EN: One of the things that concerns critically minded individuals is how emerging technology can be misused for political purposes. I am rather diplomatic in my statement about data profiling as I believe that there is a positive side to the current development of data-mining. But the major problem for me is that there is little education about the implications of emerging technologies that thrive on data-mining.
Regarding Echelon, has it changed networking control in Media? Well, of course–since the endeavor is a collaboration between the United States and the United Kingdom and other well-developed countries. But in reality this is just an extension of the early days of the Internet. Nation-states monitoring information is not new by any means. As it is commonly known, we would not have the Internet were it not for the Cold War. So, having global powers invested in the next stage of data mining is not unexpected. One thing that I do think is crucial for a conscious global culture is to have a deliberate investment in understanding and utilizing technology constructively. This is quite possible. The most historically obvious example to date is the outcome of the United States 2008 presidential elections. I strongly believe that Barack Obama won because he understood how networked culture functions, and he made the most of the technologies available to him to reach as many people as possible. It is quickly becoming common knowledge through numerous articles that Obama learned from the mistakes of John Kerry, and also the strategies of Howard Dean.

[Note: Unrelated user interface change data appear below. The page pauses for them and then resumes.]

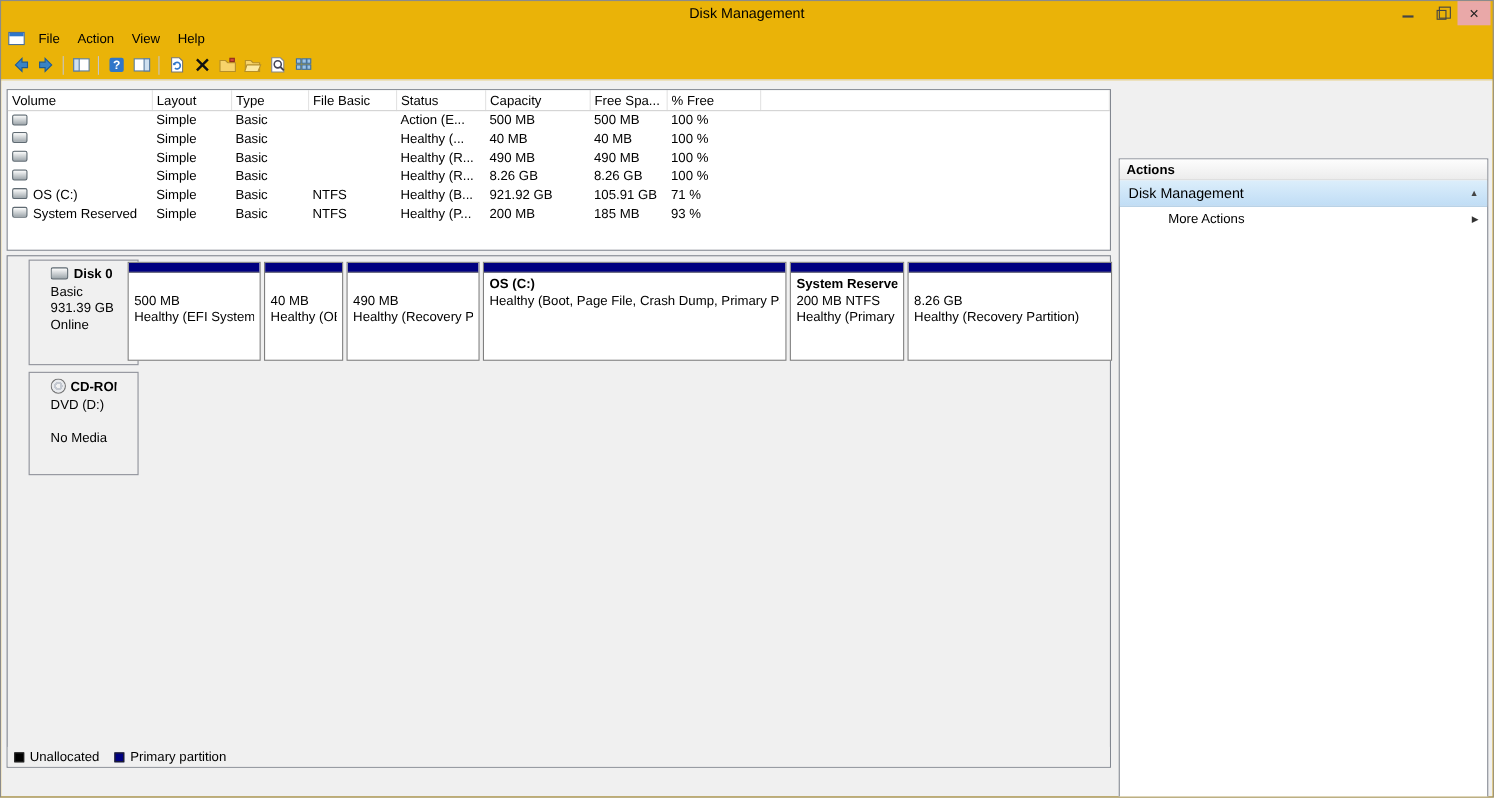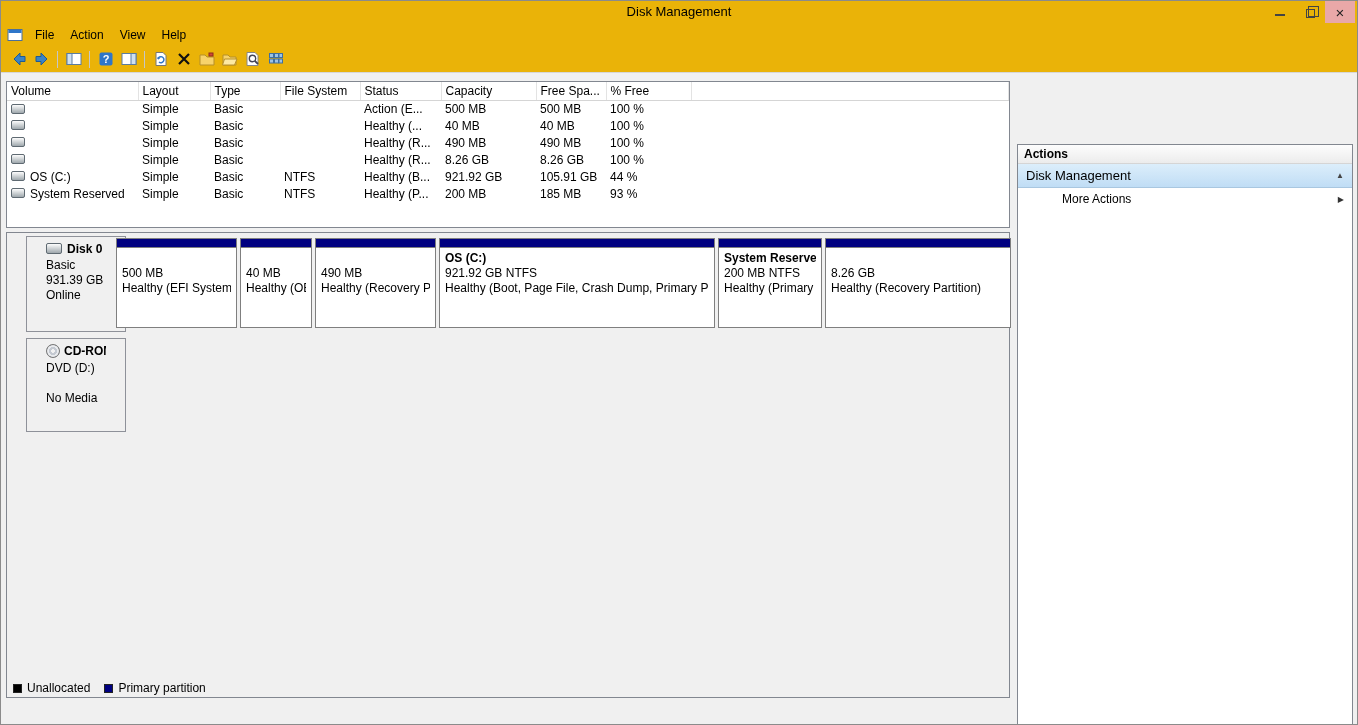"File System" th { text: System -> Basic }
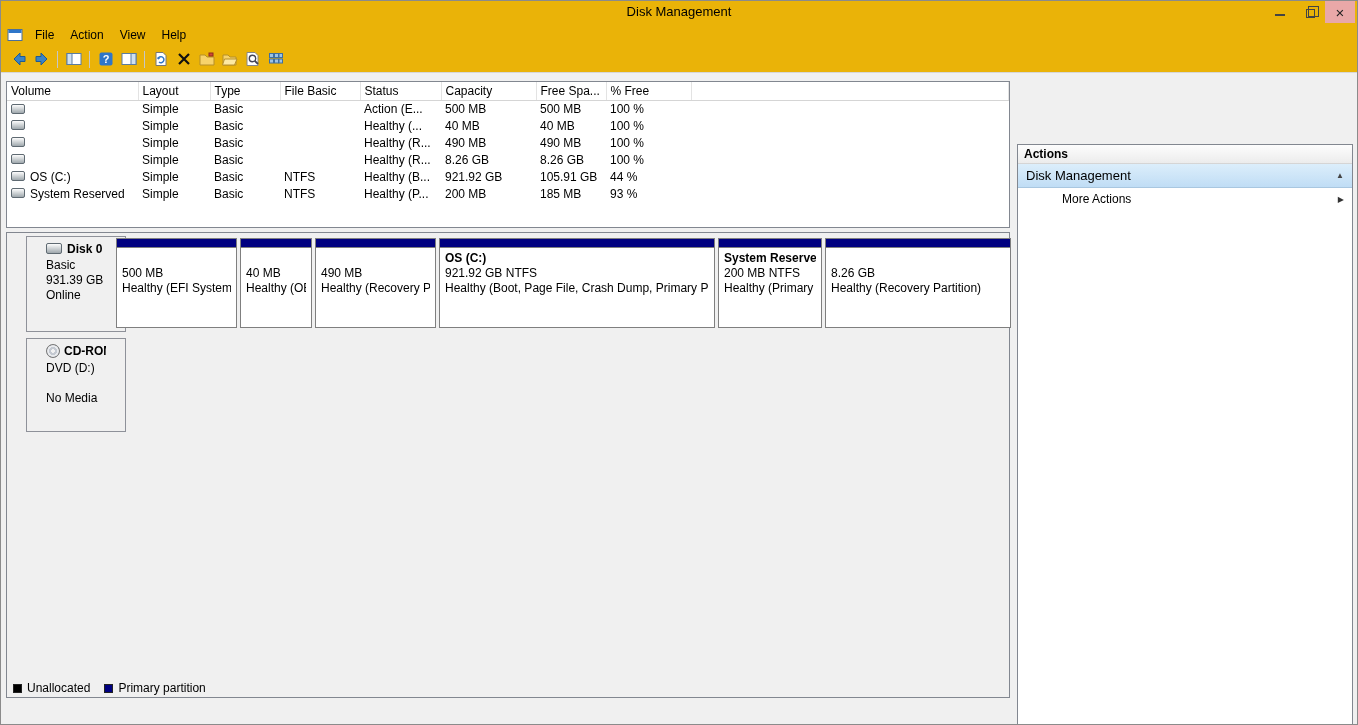"44 %" td { text: 44 -> 71 }
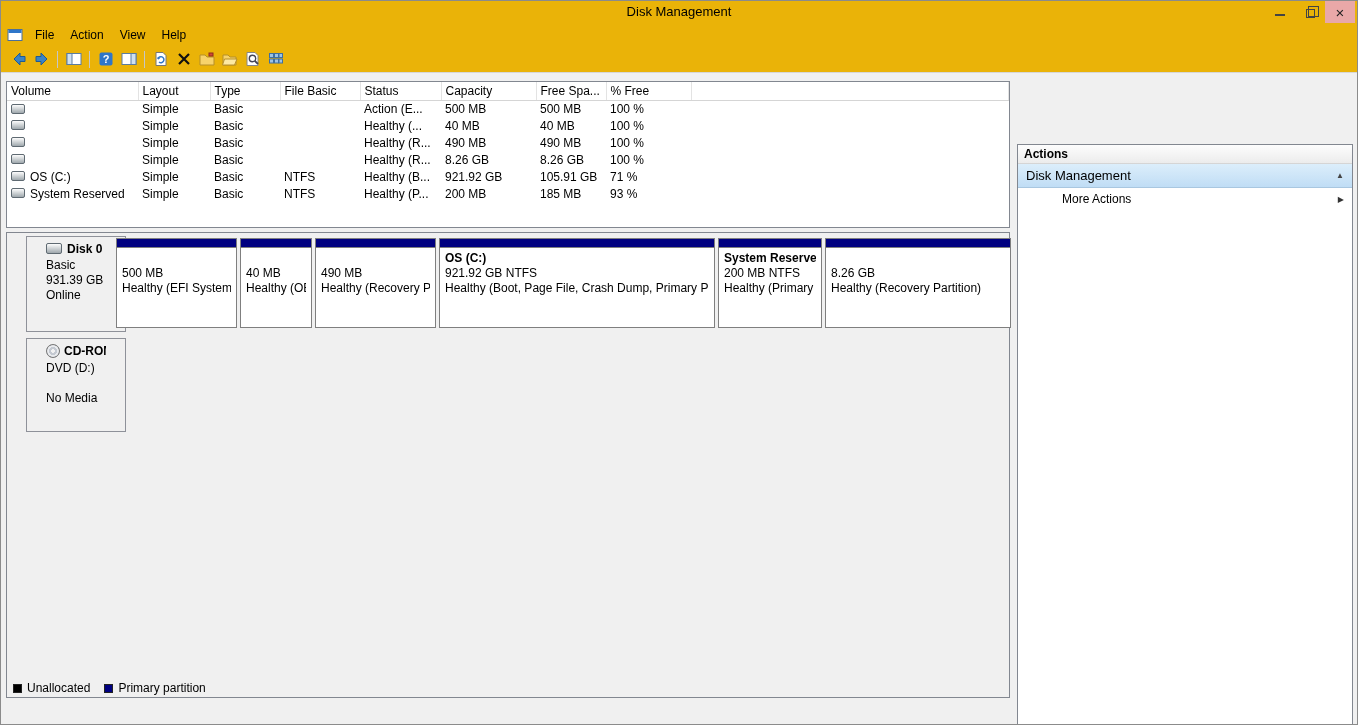"921.92 GB NTFS" div.part-line { html: <div>921.92 GB NTFS</div> -> none }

Ultimately, I find that education is the real issue with all that is going on today. I think it has always been the case since humans developed the concept of culture. Education is the only investment that cannot crash like the market. It is the highest prized commodity, which is why it gets more and more expensive not only in the United States, but all over the world. The power of education is that once a person understands how to learn on her own, such knowledge cannot be taken away. It’s like learning a secret. It cannot be taken back. And that person has the power to do as she pleases with the information. Once a person understands how to research to keep learning on her own, that person’s position can only increase in value. So, the real issue in culture has always been about education. Traceblog is about educating oneself, in order to learn about the real implications of daily actions that appear innocent and incidental, but which are of great value to data-miners. Traceblog is about awareness–critical awareness to be more precise. Critical awareness cannot be bought or sold, it can only be developed through cultural exchanges that question reality. We should keep this in mind day in and day out.